Purpose: What kind of thinking does this routine encourage?
This routine uses the power of narrative to help students make observations and encourages them to use their imagination to elaborate on and extend their ideas. Its emphasis on storytelling also encourages students to look for connections, patterns, and meanings.
Application: When and where can it be used?
The routine works with any kind of visual art that stays still in time – such as painting or sculpture. Use Beginning, Middle, or End when you want students to develop their writing or storytelling skills.
Purpose: What kind of thinking does this routine encourage?
The routine helps students make detailed observations by drawing their attention to the forms in an artwork—its formal aspects—and giving them specific categories of things to look for.
Application: When and where can I use it?
The routine can be used with any kind of visual art. It can also be used with visually rich non-art images or objects. Like the Looking: Ten Times Two routine, students can use the routine on its own, or prior to having a discussion about an artwork with another routine. It is especially useful before a writing activity because it helps students develop descriptive language.
Purpose: What kind of thinking does this routine encourage?
Formulating and exploring an interesting question is often as important than finding a solution. This routine encourages students to create interesting questions and then imaginatively mess around with them for a while in order to explore their creative possibilities. It provides students with the opportunity to practice developing good questions that provoke thinking and inquiry into a topic.
Application: When and where can I use it?
Use Creative Questions to expand and deepen students’ thinking, to encourage students’ curiosity and to increase students motivation to inquire. This routine can be used when you are introducing a new topic to help students get a sense of its breadth. It can be used when you’re in the middle of studying a topic as a way of enlivening students’ curiosity. And it can be used when you are near the end of studying a topic to show students how the knowledge they have gained about the topic helps them to ask ever more interesting questions. This routine can also be used continuously throughout a topic to help the class keep a visible, evolving list of questions about the topic that can be added to at anytime.
Purpose: What kind of thinking does this routine encourage?
This routine encourages students to look carefully at details. It challenges them to develop verbal descriptions that are elaborate, nuanced, and imaginative. It also encourages them to distinguish between observations and interpretations by asking them to withhold their ideas about the artwork – their interpretations – until the end of the routine. This in turn strengthens students’ ability to reason carefully because it gives them practice making sustained observations before jumping into judgment.
Application: When and where can I use it?
Use this routine with any kind of visual art that stays still in time, such as painting or sculpture. You can also use the routine with non-art objects, such as a microscope, an animal skeleton, or a plant. The Elaboration Game is an especially good way to launch a writing activity because it helps students develop a detailed descriptive vocabulary.

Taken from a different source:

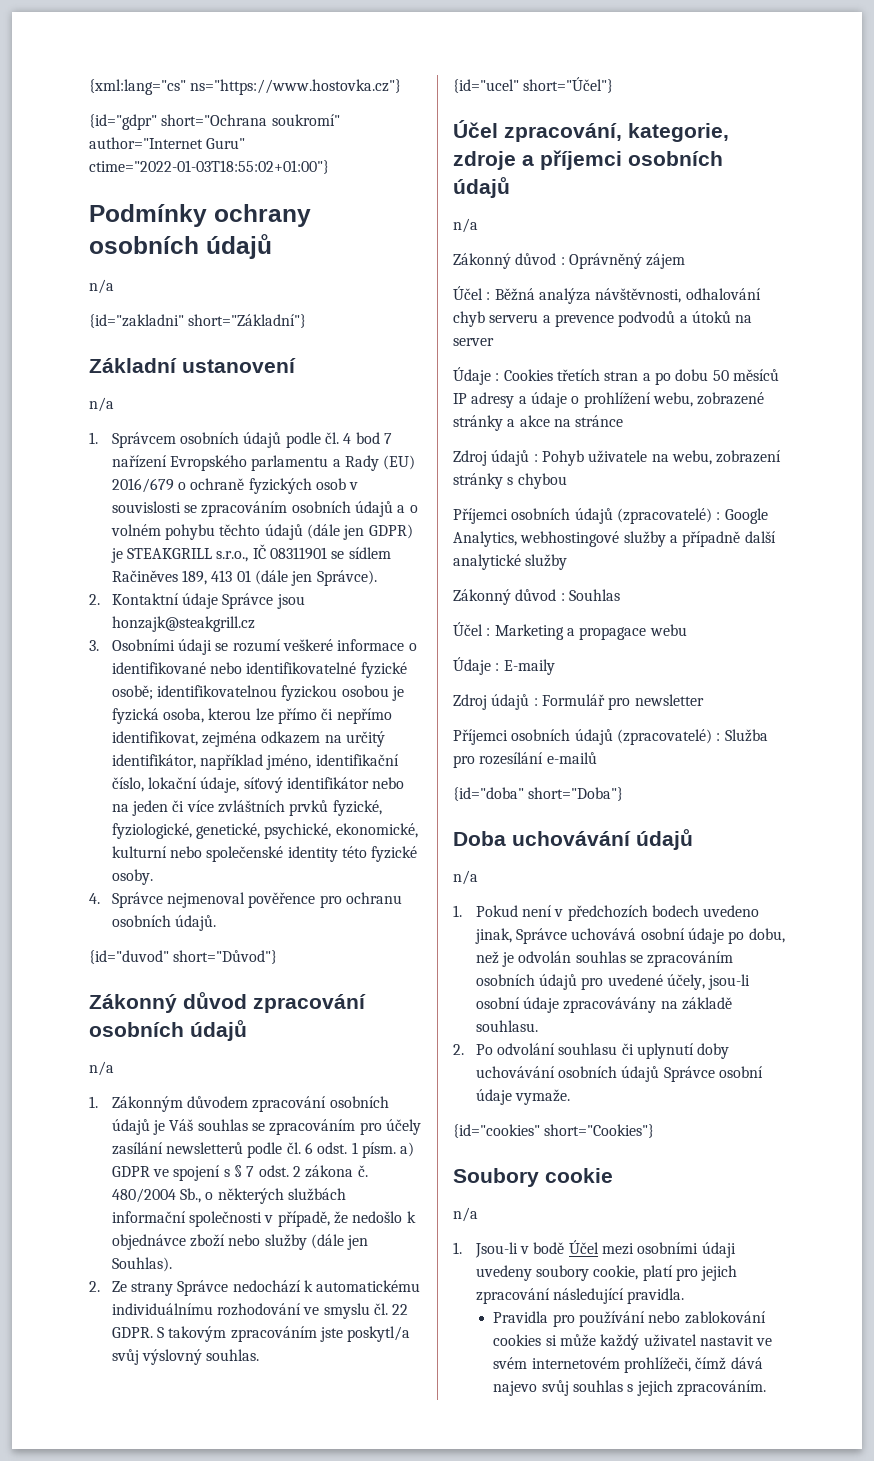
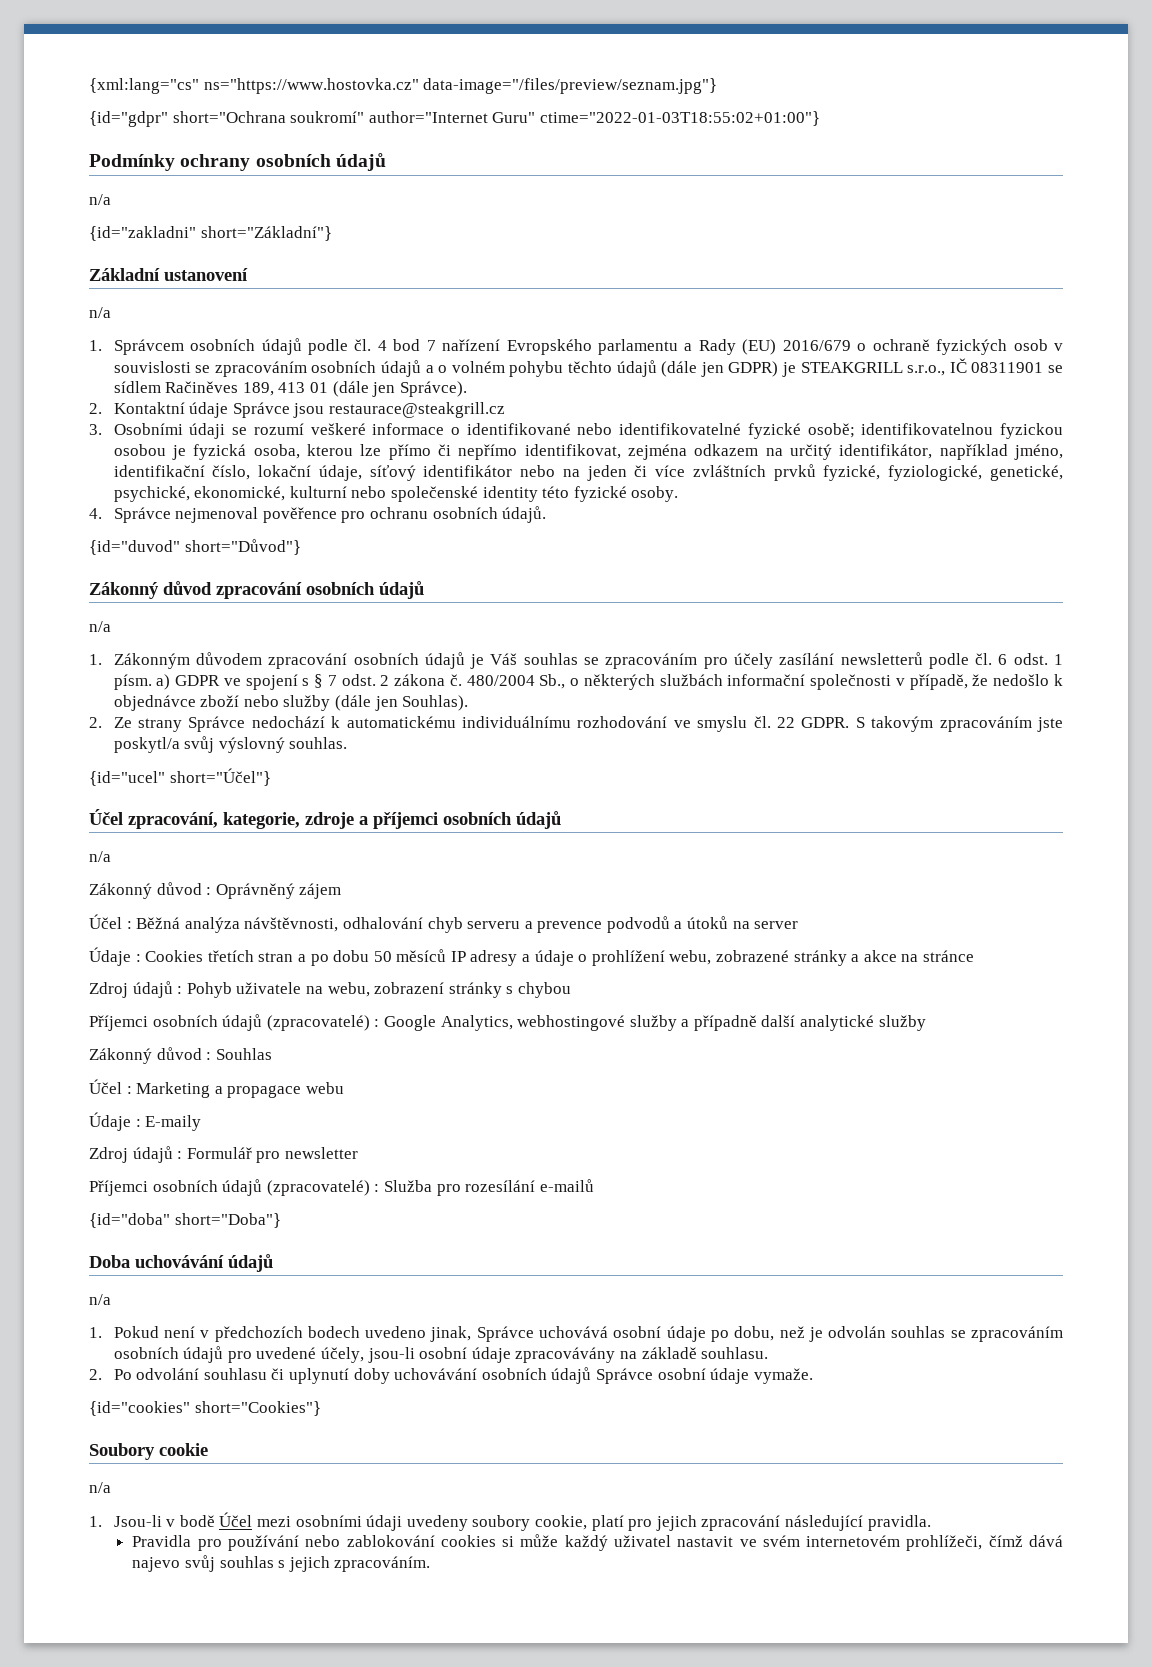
[190,79,402,95] ns="https://www.hostovka.cz"} -> [203,78,718,94] ns="https://www.hostovka.cz" data-image="/files/preview/seznam.jpg"}
[111,616,255,632] honzajk@steakgrill.cz -> [329,402,506,418] restaurace@steakgrill.cz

Purpose: What kind of thinking does this routine encourage?
This routine helps students identify the essence - or the core idea - of the topic/issue being discussed and reinforces taking notice of central themes as an essential tool in cultivating understanding.
Application: When and where can I use it?
This routine works especially well at the end of a class discussion or session when you want many or all students to succinctly summarize their thoughts. You can ask everyone for a headline that captures their impressions and key ideas about the topic/issue being explored. The routine helps students practice forming a concise synthesis and offers them an opportunity to listen to fellow students’ thinking about the topic/ issue. As you support students in developing their headlines, explain that this is not about creating the best headline; rather, the goal is for students to hear different perspectives and surface nuances.
Before you begin
Choose an art work that might speak to one or more civic themes - themes related to how we live together and how we aspire to live together. Civic topics may include issues such as climate and environmental change, migration, economic and other inequalities, gender and sexuality issues, race/racism, or any theme that addresses values, social conventions, power dynamics, institutions and systems that shape every level of community life, from the local to the global. A word about lenses: The purpose of this routine is to look at an artwork with a distinct lens in mind. A lens is something you look through. Our lenses are affected by our identities or backgrounds. For example: gender, race, ethnicity, age, culture, place, occupation, family role, and more. These identities affect how we see and engage with the larger world. They also shape what we notice and think about when looking at an artwork. This routine invites students to be intentional about looking through distinct lenses as they explore an artwork.
Facilitating the Routine
Class time needed for this routine can range from 10-20 minutes or longer, depending on your facilitation choices. The routine is designed to support individual looking, thinking, dialogue with others, and then reflection. The discussion-oriented steps in the routine (Choose and Share a Lensand Probe) can be done in pairs or small groups.